The Reverend William Barber II has emerged as a leading voice in the struggle for rights for African Americans, the poor, and other marginalized people in the United States, especially in the South. In his former role as president of the North Carolina chapter of the NAACP, Barber led the “Moral Mondays” movement that enlisted a broad coalition of people engaged in human rights struggles.
Barber employed peaceful direct action to confront the state’s Republican legislative leadership and other political powers—initially over voting rights and voter suppression, but ultimately focusing on broader issues of justice for the poor and working class. And while deeply rooted in the language of faith—Barber is a minister with Greenleaf Christian Church (Disciples of Christ) in his hometown of Goldsboro, North Carolina—he has extended the reach of his “fusion coalition” movement to include other faiths as well as secular, agnostic, and atheist activists.
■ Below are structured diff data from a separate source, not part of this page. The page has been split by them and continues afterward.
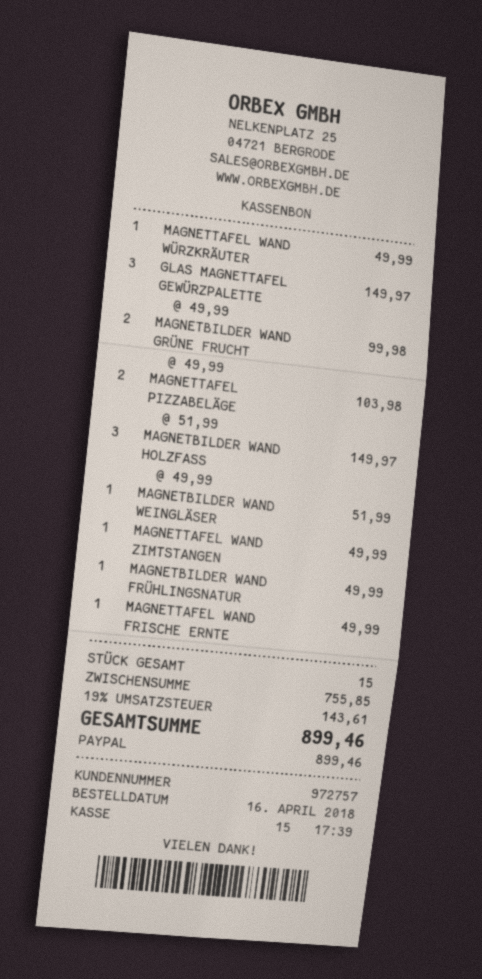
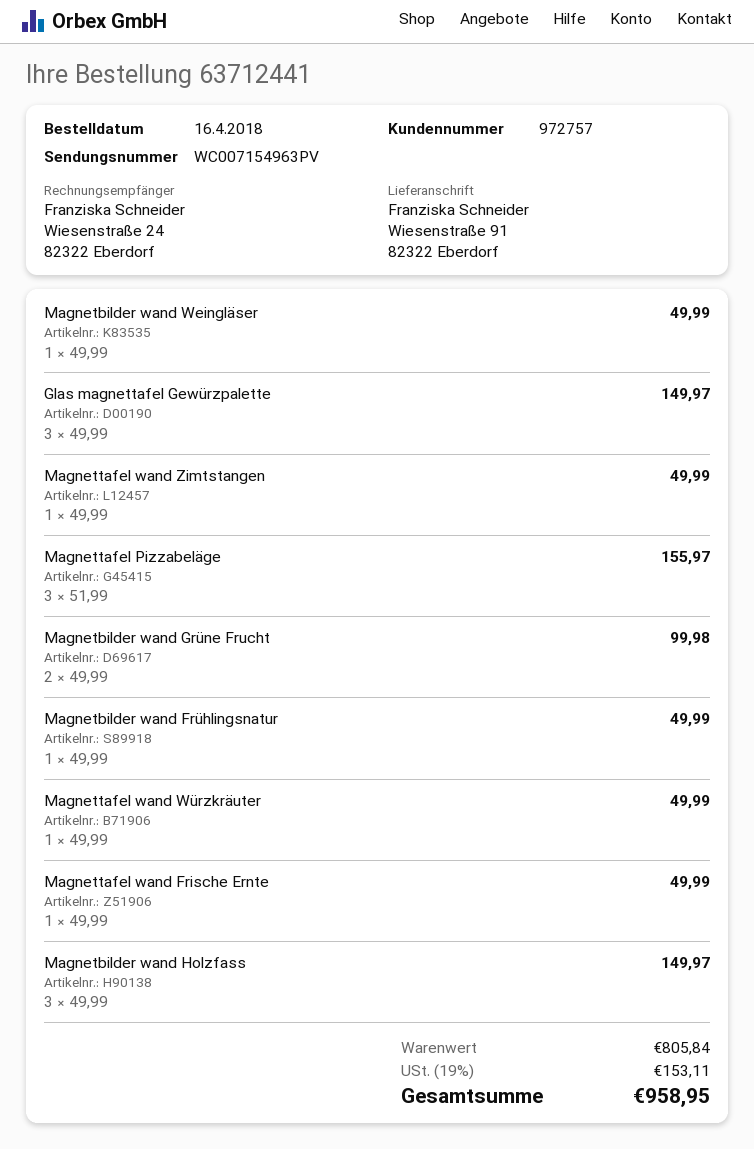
MAGNETTAFEL PIZZABELÄGE: 2 x 51.99 = 103.98 -> 3 x 51.99 = 155.97
MAGNETBILDER WAND WEINGLÄSER: 1 x 51.99 = 51.99 -> 1 x 49.99 = 49.99
subtotal: 755.85 -> 805.84
tax: 19% = 143.61 -> 19% = 153.11
total: 899.46 -> 958.95

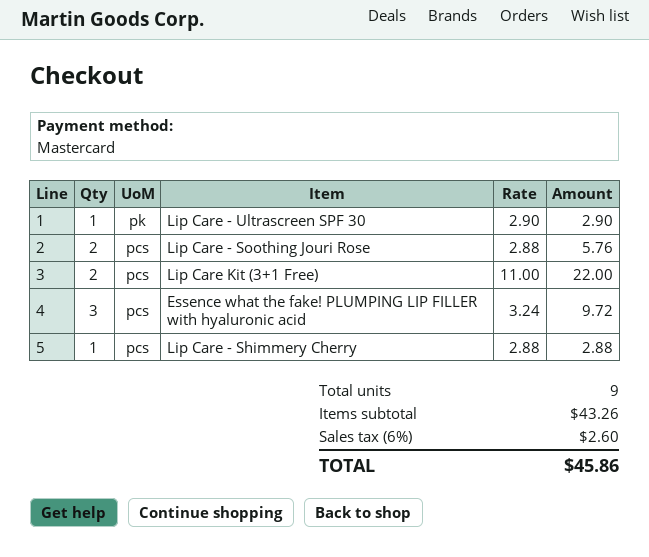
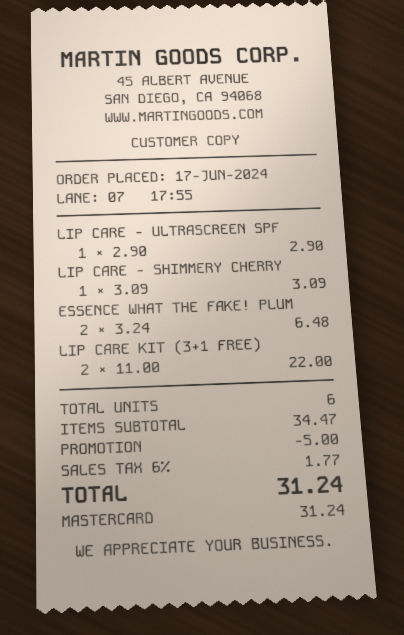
Lip Care - Soothing Jouri Rose: 2 x 2.88 = 5.76 -> none
Essence what the fake! PLUMPING LIP FILLER with hyaluronic acid: 3 x 3.24 = 9.72 -> 2 x 3.24 = 6.48
Lip Care - Shimmery Cherry: 1 x 2.88 = 2.88 -> 1 x 3.09 = 3.09
total quantity: 9 -> 6
subtotal: 43.26 -> 34.47
discount: none -> 5.00
tax: 6% = 2.60 -> 6% = 1.77
total: 45.86 -> 31.24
Barber now heads Repairers of the Breach, a multifaith, nonpartisan nonprofit group also based in North Carolina, and cochairs along with the Reverend Liz Theoharis a new Poor People’s Campaign—a “re-engagement” of the movement of the same name that the Reverend Martin Luther King Jr. took up in 1967.
In late December, Barber spoke by phone with The Progressive about his involvements and how faith-based activists and organizations are responding to President Donald Trump.
Q: How would you describe the political forces that Trump has unleashed in his campaign and in the year since he took office?
William Barber: I don’t so much see him as having unleashed them. Well before Trump, we have needed a revival of our deepest religious and constitutional values in this country as it relates to the issues of love, justice, the common good, the general welfare, the establishment of justice.
You could see that in the way in which [House Speaker Paul] Ryan, [Senate Majority Leader Mitch] McConnell, [Ryan’s predecessor John] Boehner, and Congress refused to fix the Voting Rights Act after the Supreme Court gutted it [in 2013]. You could see that in the twenty-some states prior to Trump that passed voter suppression laws, which is contrary to any ethos of justice. You can see that when politicians who get free health care simply because they’ve been elected to be governors, Senators, or members of the House of Representatives are fighting to take health care from individuals—and at the same time claiming to be people of faith.
If Jesus did anything, he provided health care and never, as I like to say, charged a deductible or a copay.
Well before Trump, we needed a revival of our deepest religious and constitutional values related to love, justice, the common good, the general welfare, the establishment of justice.
Q: So you see what is happening as the continuation of an old problem?
Barber: It’s as old as slave-master religion. It’s as old as what Kevin Kruse, in his book One Nation Under God, talks about in the formation of religious organizations that came about to challenge the New Deal. So, long before Trump, these factors were in place.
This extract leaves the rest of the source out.